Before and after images
- - - - - - -

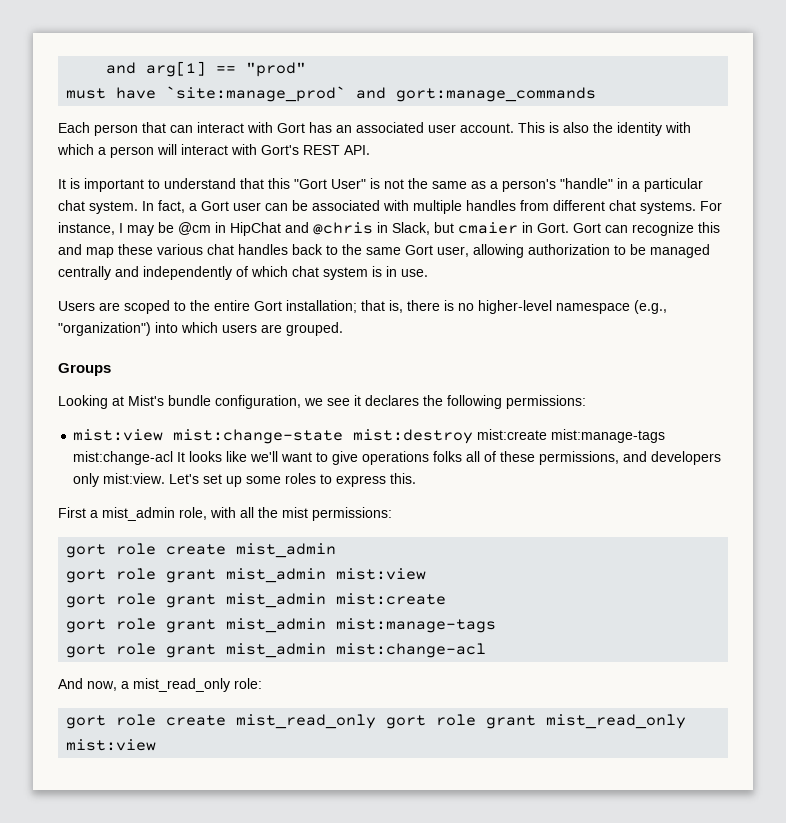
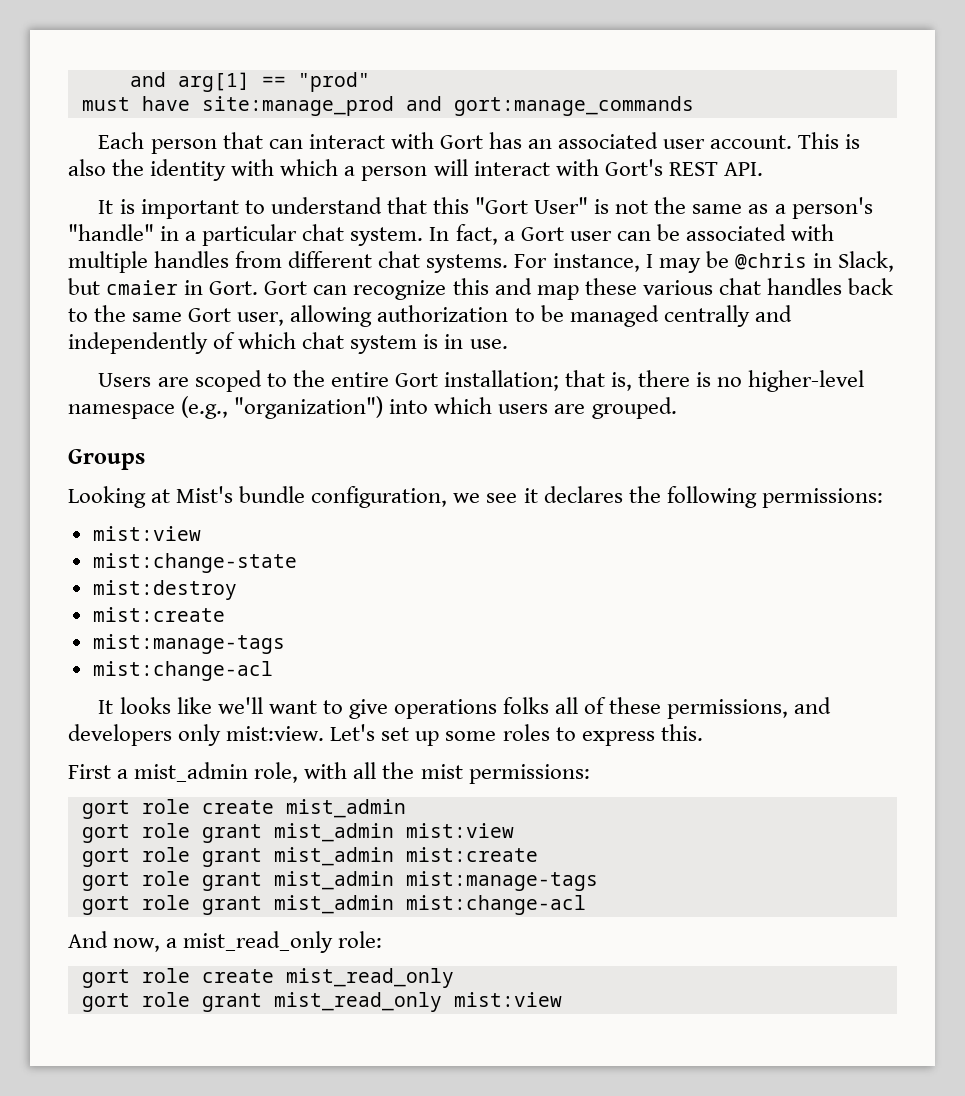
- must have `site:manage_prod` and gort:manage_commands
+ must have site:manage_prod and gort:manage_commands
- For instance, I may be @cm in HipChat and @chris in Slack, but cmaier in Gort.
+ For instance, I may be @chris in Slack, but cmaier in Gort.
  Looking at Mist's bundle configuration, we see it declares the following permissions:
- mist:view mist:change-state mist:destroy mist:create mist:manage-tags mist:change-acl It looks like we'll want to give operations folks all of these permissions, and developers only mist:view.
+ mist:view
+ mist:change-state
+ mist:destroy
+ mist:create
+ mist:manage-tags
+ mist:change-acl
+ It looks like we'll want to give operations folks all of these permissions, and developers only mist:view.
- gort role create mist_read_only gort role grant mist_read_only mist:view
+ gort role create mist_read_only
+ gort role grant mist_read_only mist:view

- - - - - - -

Across the data shown above, how many lines carry the string "folks"? Reply with the figure by itself.

# Written response
2